These verses can also serve as a proof for unicity in actions (al-tawḥīd al-afʿālī) discussed in verses 63-73. The common message of those verses was that your strengths, means, and instruments are not the real causes of what occurs in the universe, but it is God’s will and power that act through these means and instruments. Likewise, these verses restate and reemphasise the same message by challenging the readers to return the dead back to life. The argument can be stated as follows: if you are the ones who conduct the affairs of the world, then given that death is one of these affairs, you should be able to prevent death. However, you do not have dominance over death, which shows that you are subject to a higher power. If there is any doubt in the absolute weakness and helplessness of mankind in any aspect of his life, there is no doubt in his utter subjugation to death.
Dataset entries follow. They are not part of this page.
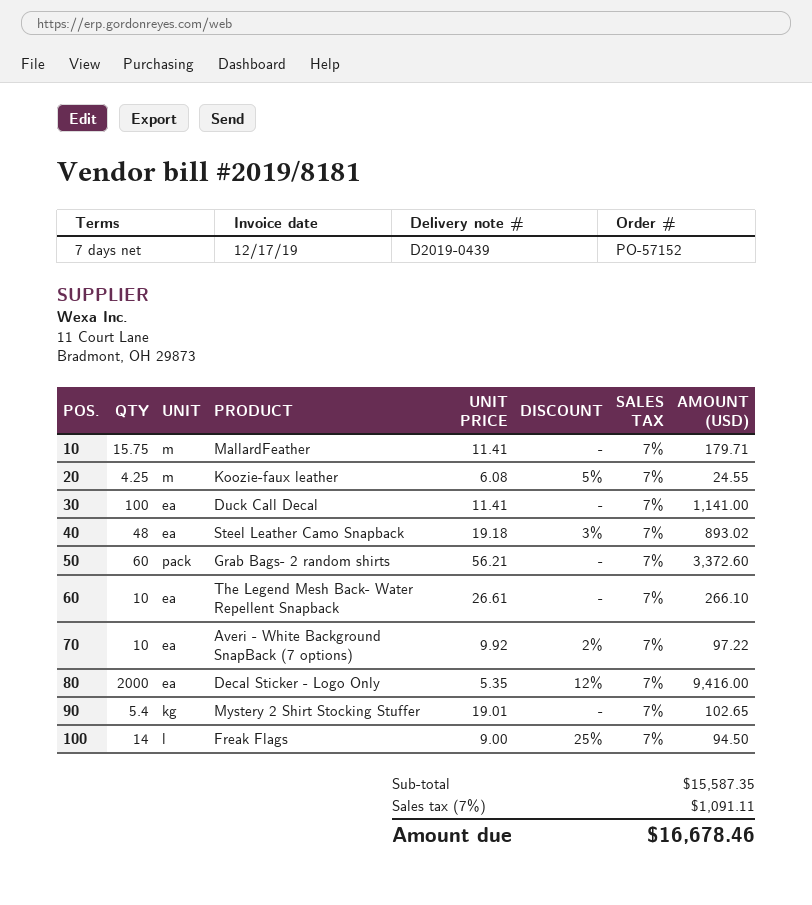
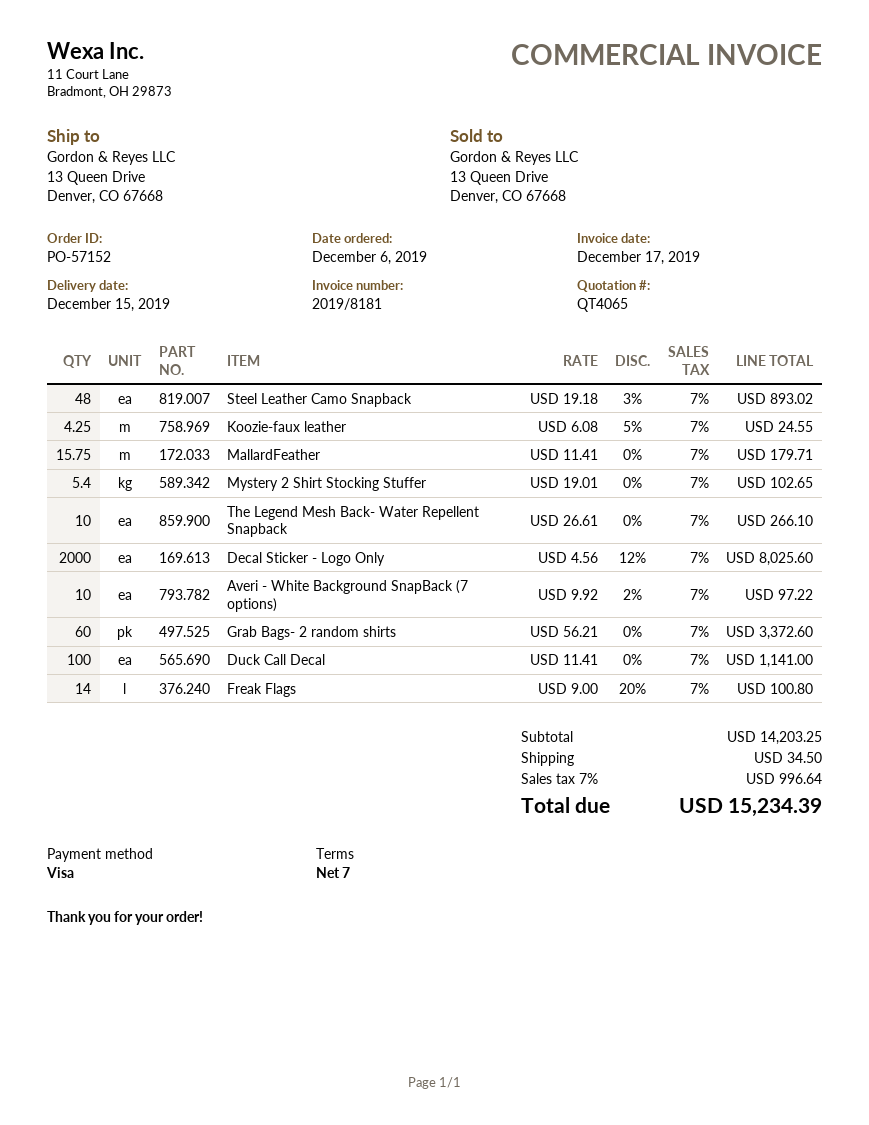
Decal Sticker - Logo Only: 2000 x 5.35 - 12% = 9416.00 -> 2000 x 4.56 - 12% = 8025.60
Freak Flags: 14 x 9.00 - 25% = 94.50 -> 14 x 9.00 - 20% = 100.80
subtotal: 15587.35 -> 14203.25
shipping: none -> 34.50
tax: 7% = 1091.11 -> 7% = 996.64
total: 16678.46 -> 15234.39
Thus, these verses help to clarify that the case of the other affairs and happenings is the same as that of death.[2]

INSIGHTS FROM OTHER TRADITIONS

  1. They that trust in their wealth, and boast themselves in the multitude of their riches; None of them can by any means redeem his brother, nor give to God a ransom for him: (For the redemption of their soul is precious, and it ceaseth for ever.)[3]
  2. For he knoweth not that which shall be: for who can tell him when it shall be? There is no man that hath power over the spirit to retain the spirit; neither hath he power in the day of death: and there is no discharge in that war; neither shall wickedness deliver those that are given to it.[4]
[1] Tahqiq, under d-y-n.
[2] Razi, 29/437.
[3] Psalms 49:6-8.
[4] Ecclesiastes 8:7-8.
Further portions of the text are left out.